Figure 3.

The ORF2 AUG is dispensable for retrotransposition. (A) Mutating the AUG codon to either AUA or CCC is still compatible with retrotransposition. The schematic depicts cartoons of each of the mutant constructs tested in the retrotransposition assay. The respective mutations (AUG to AUA in RA102; AUG to CCC in RA103; AUGACAGGA to CCCUAAUAA in RAPXX) are indicated below the cartoon. Construct names are indicated in the left column, and representative data from the cultured cell retrotransposition assay are indicated at the right of the figure. The relative retrotransposition efficiency is indicated and is expressed as compared with the relative retrotransposition efficiency of the wild-type control (RA101). (B) Exogenous sources of RT are not promoting retrotransposition of the mutant constructs. Double mutants containing either the M1P or M1X mutation in conjunction with an RT active site mutation (RA103/RT- or RA111/RT-) were assayed for retrotransposition. Both mutants were retrotransposition defective, indicating that ORF2p was translated in the original M1P and M1X mutants. (C) The ORF2 AUG codon can be substituted with any coding triplet. The ORF2 AUG was mutated individually so that it could encode the other 19 amino acids.
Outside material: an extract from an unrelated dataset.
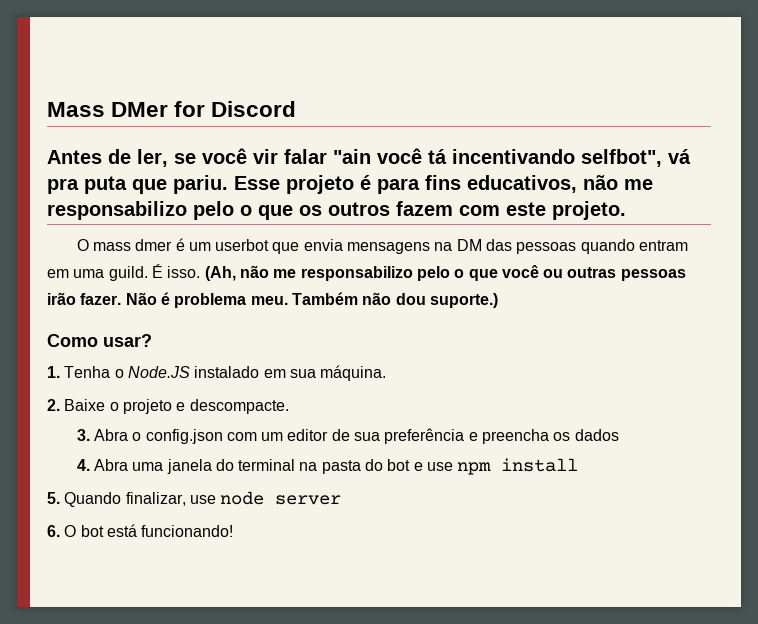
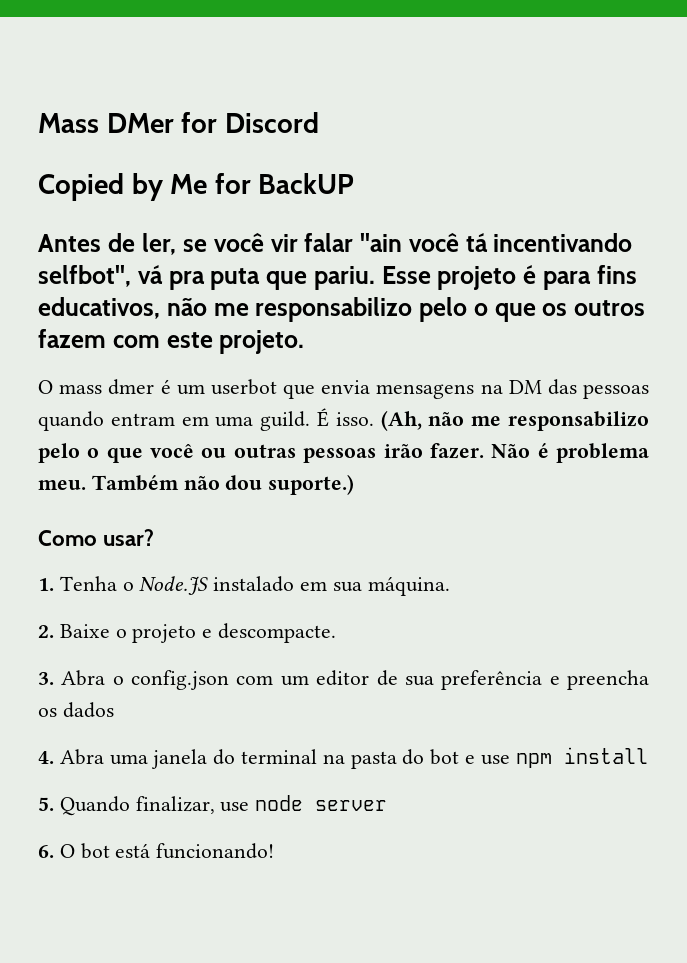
(297, 109) none -> [38,173,355,201] // Copied by Me for BackUP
Each of the resultant constructs (X-axis) retrotransposed at 10%-70% of wild-type levels (Y-axis). By comparison, mutating the AUG to each stop codon (Opal, Ochre, and Amber) reduced retrotransposition by ∼50-fold. The percent of retrotransposition is shown compared with the wild-type element RA101 (i.e., M1M in the bar graph). The error bars indicate the standard deviation, which was calculated from at least six independent experiments for each construct.